This picture of the Bell telephone staff was taken in the summer of 1939. Reading left to right is Mrs. Doug Sommerville (Bowen), Miss Urla Patterson, Mrs. Myrtel Cottage (Leeson) and Mrs. Lyall Milne (Gwen Hagan). The first telephone line arrived in Kemptville in 1894, connecting the village with Winchester. In 1896, the connection was extended to Ottawa, which opened up long distance lines to Kemptville. Before 1900, a telephone exchange opened in Anderson’s store on Prescott Street. For a period, the exchange shared premises with an undertaker.
The North American Telegraph Company opened telephone offices in this section of the country, and by 1895, reports of the company gave the long distance charge for a call from Kemptville to Cobourg as 85 cents, while a call to Ottawa was 35 cents and one to Pembroke, 55 cents for a five-minute conversation. Early in 1910, the North American Telegraph Company leased its telephone exchanges, lines and other telephone property to the Bell Telephone Company of Canada. Then, on February 14, 1911, this same telephone property and business were sold to the Bell. At this time there were about 100 local customers and by the end of 1912, the number increased to well over the 300 mark.

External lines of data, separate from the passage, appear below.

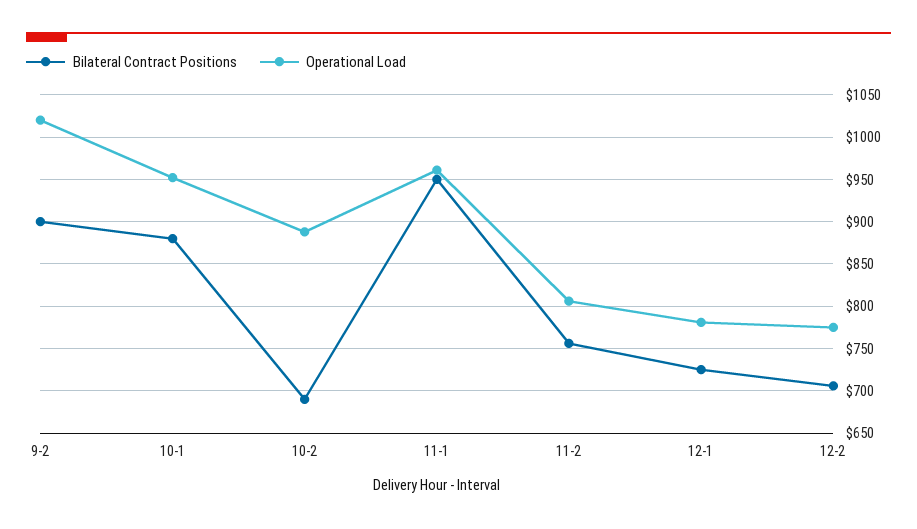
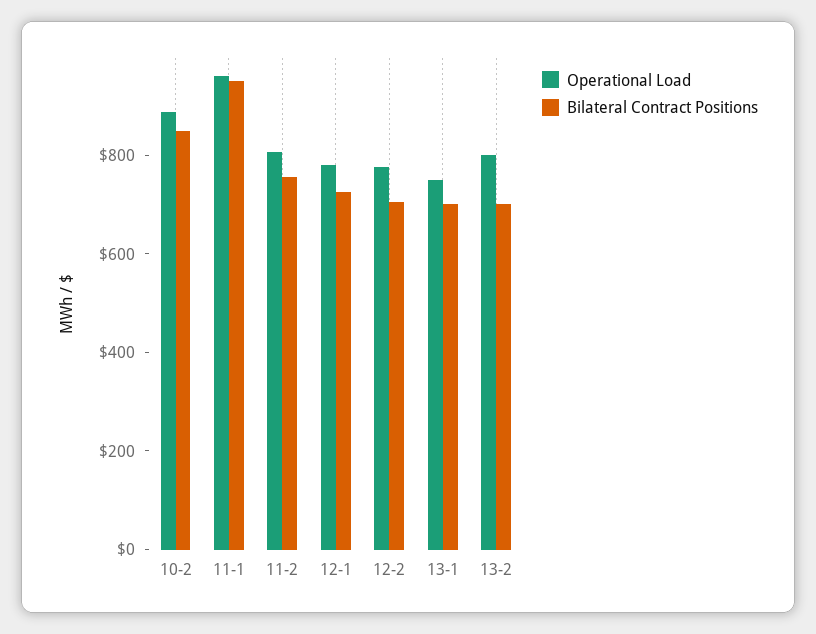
Bilateral Contract Positions, 9-2: 900 -> none
Operational Load, 9-2: 1020 -> none
Bilateral Contract Positions, 10-1: 880 -> none
Operational Load, 10-1: 950 -> none
Bilateral Contract Positions, 10-2: 690 -> 850
Operational Load, 13-1: none -> 750
Bilateral Contract Positions, 13-1: none -> 700
Operational Load, 13-2: none -> 800
Bilateral Contract Positions, 13-2: none -> 700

Telephone expansion continued steadily in the years that followed until the 5OOth set was installed by 1920. During the depression years there was a decline in the number of instruments. However, once the economy began its upwards trend, the number oftelephone customers began increasing once again, until the year 1950 witnessed a milestone – the 1,000th telephone went into use.

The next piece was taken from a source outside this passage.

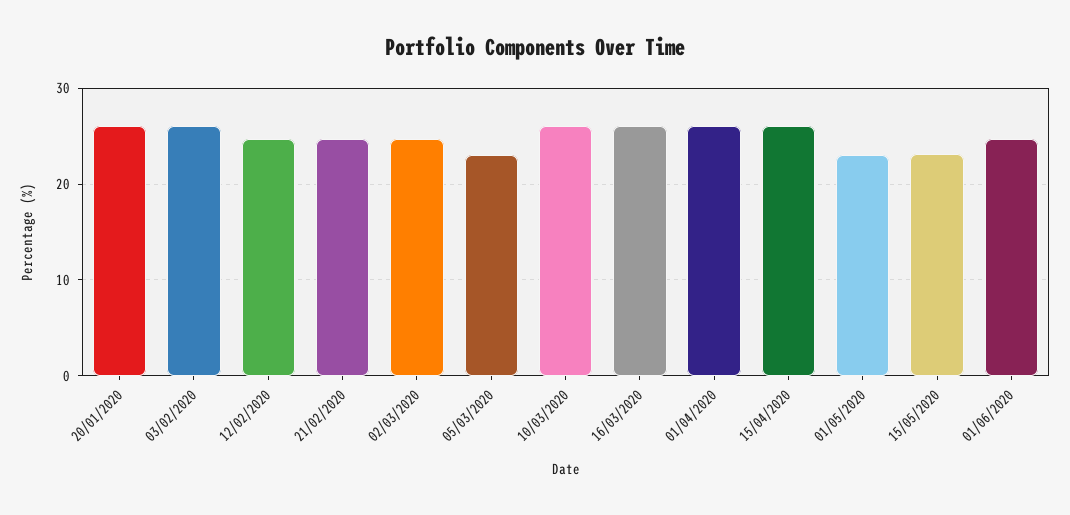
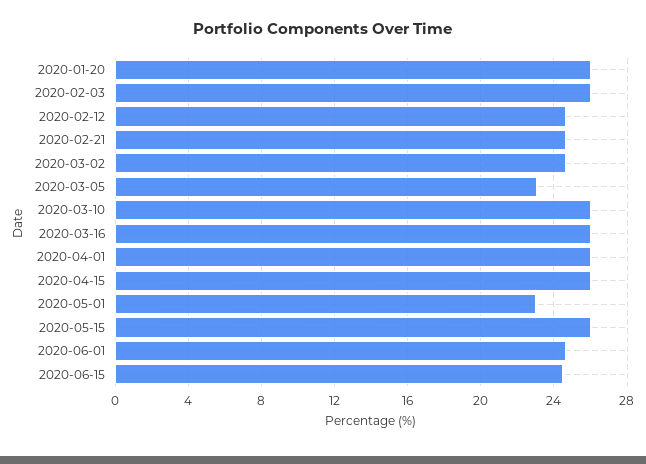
15/05/2020: 23 -> 26
2020-06-15: none -> 24.5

An important event in Kemptville telephone history took place on March 5, 1961 when telephones here were cut over to dial operation. Coincident with the cut over all Kemptville subscribers were assigned new numbers consisting of the exchange designation 258 and four other digits, to conform to the All Number Calling (ANC) telephone numbering plan.

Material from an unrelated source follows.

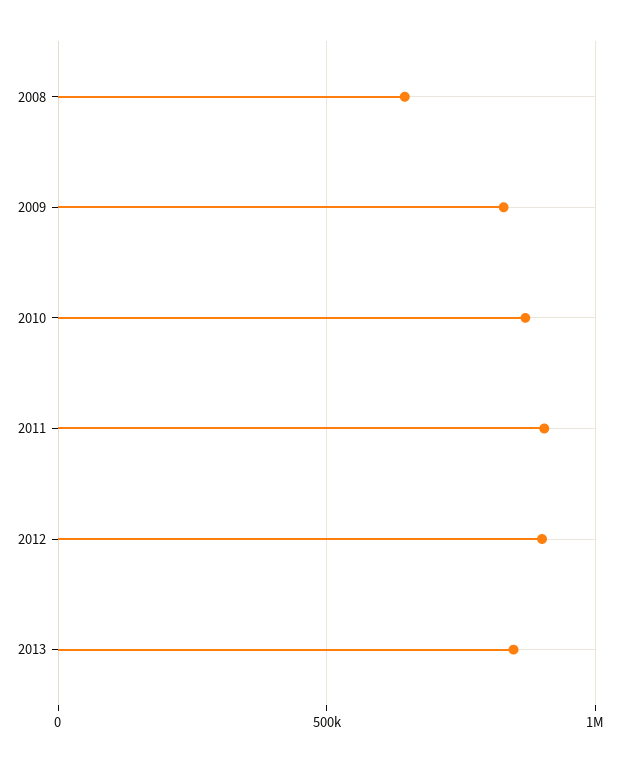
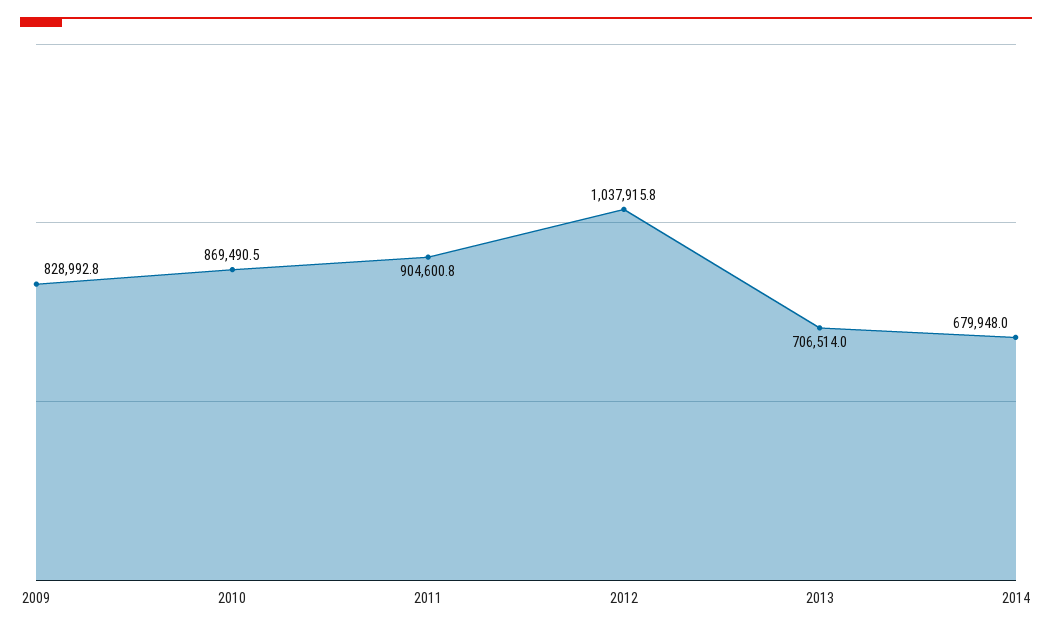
2008: 650000 -> none
2012: 900000 -> 1037915.8
2013: 850000 -> 706514
2014: none -> 679948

Dial equipment to initially serve 1,600 telephones was installed in a new one-storey building on West Thomas Street. The 2,000th telephone was installed in Kemptville in 1966 and the 3,OOOth in 1972.Technology has outstripped all of the old exchange operations, and today we don’t even think about using cell phones and internet, and I often think smart phones are smarter than the people who use them! A very long way from that first phone call between Kemptville and Winchester.